◆ WHAT THIS TASK INVOLVES
Below are records; count the lines in them that hold "classify" and give only the count.

◆ EXCERPTED RECORDS
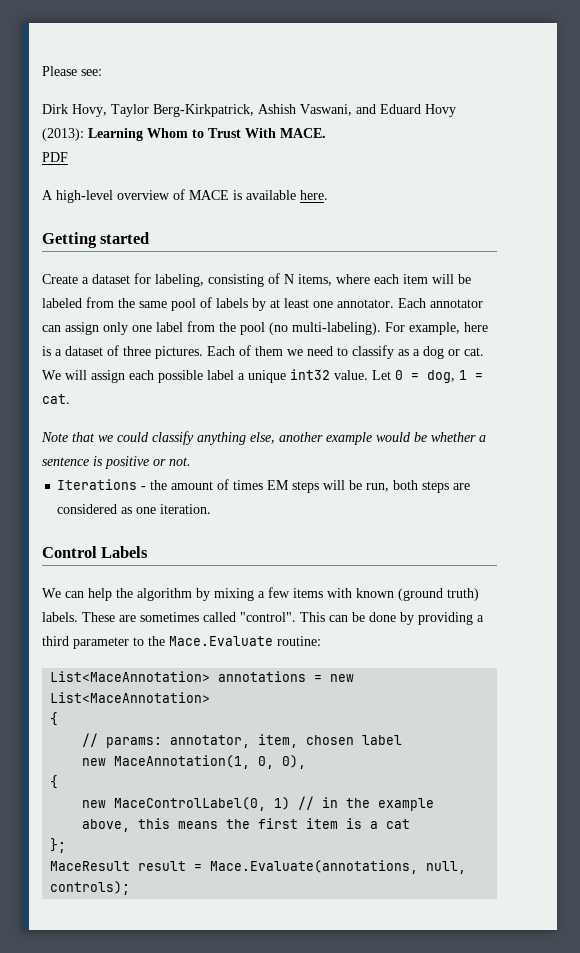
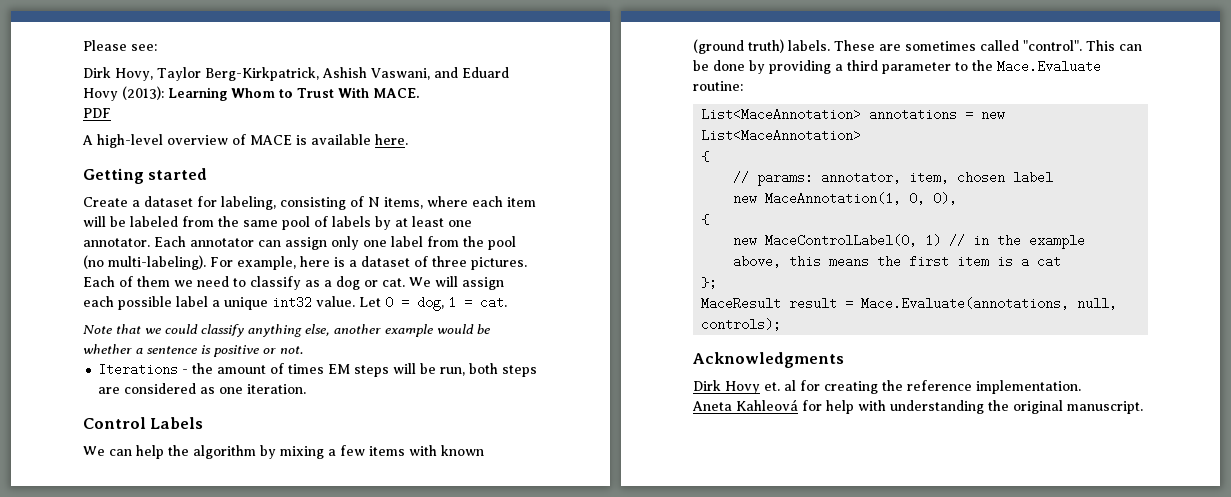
+ Acknowledgments
+ Dirk Hovy et. al for creating the reference implementation.
+ Aneta Kahleová for help with understanding the original manuscript.

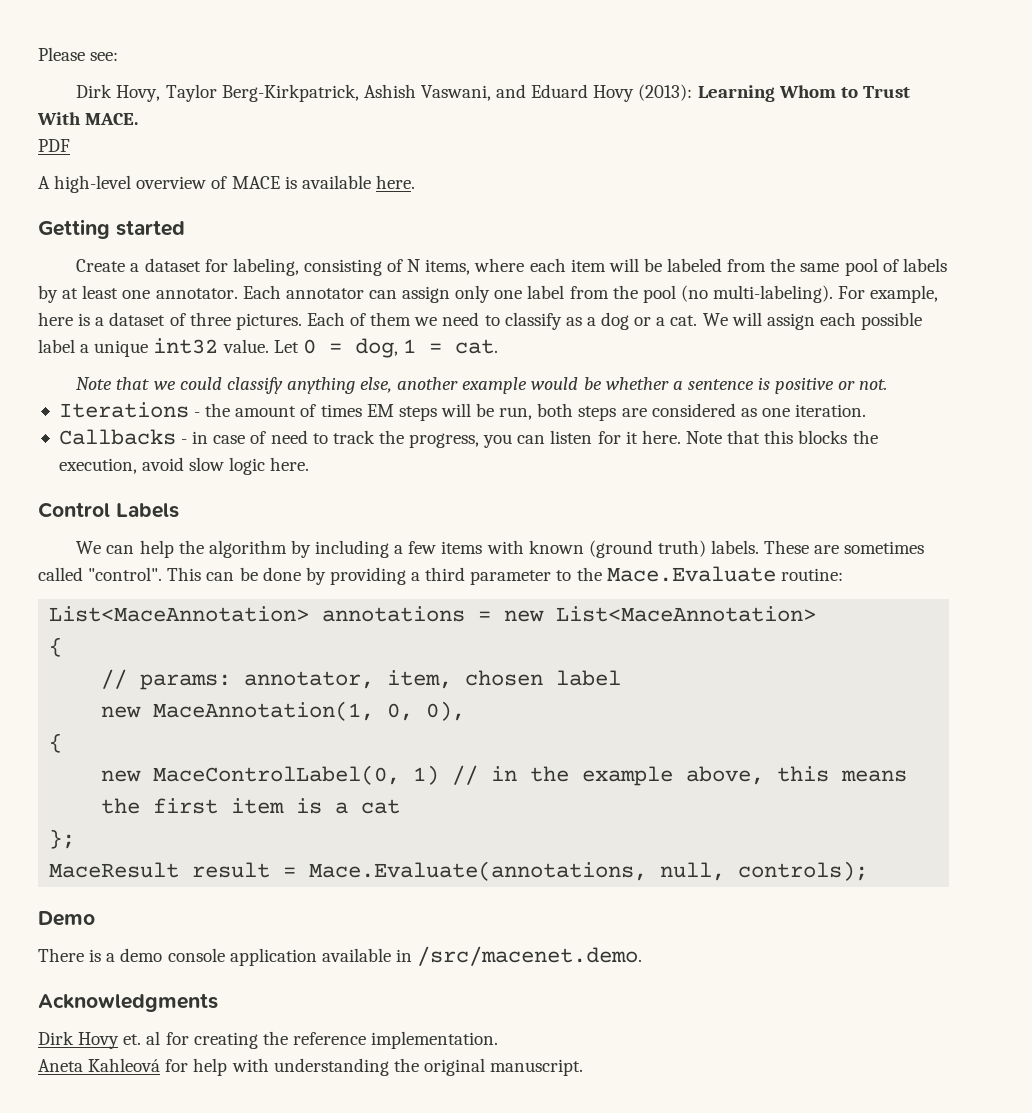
- Each of them we need to classify as a dog or cat.
+ Each of them we need to classify as a dog or a cat.
+ Callbacks - in case of need to track the progress, you can listen for it here. Note that this blocks the execution, avoid slow logic here.
- We can help the algorithm by mixing a few items with known (ground truth) labels.
+ We can help the algorithm by including a few items with known (ground truth) labels.
+ Demo
+ There is a demo console application available in /src/macenet.demo.

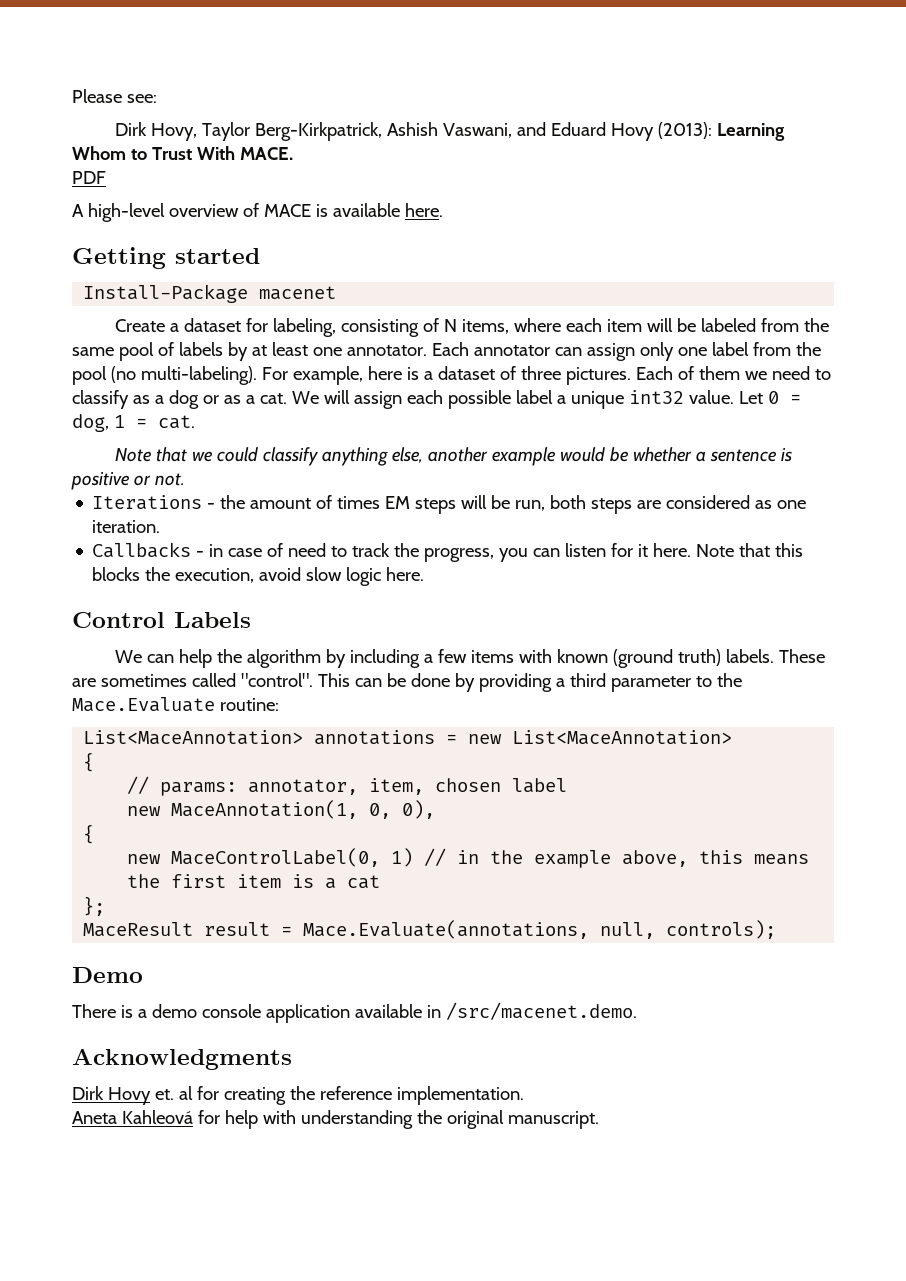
+ Install-Package macenet
- Each of them we need to classify as a dog or a cat.
+ Each of them we need to classify as a dog or as a cat.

◆ ANSWER FOR THE TASK
4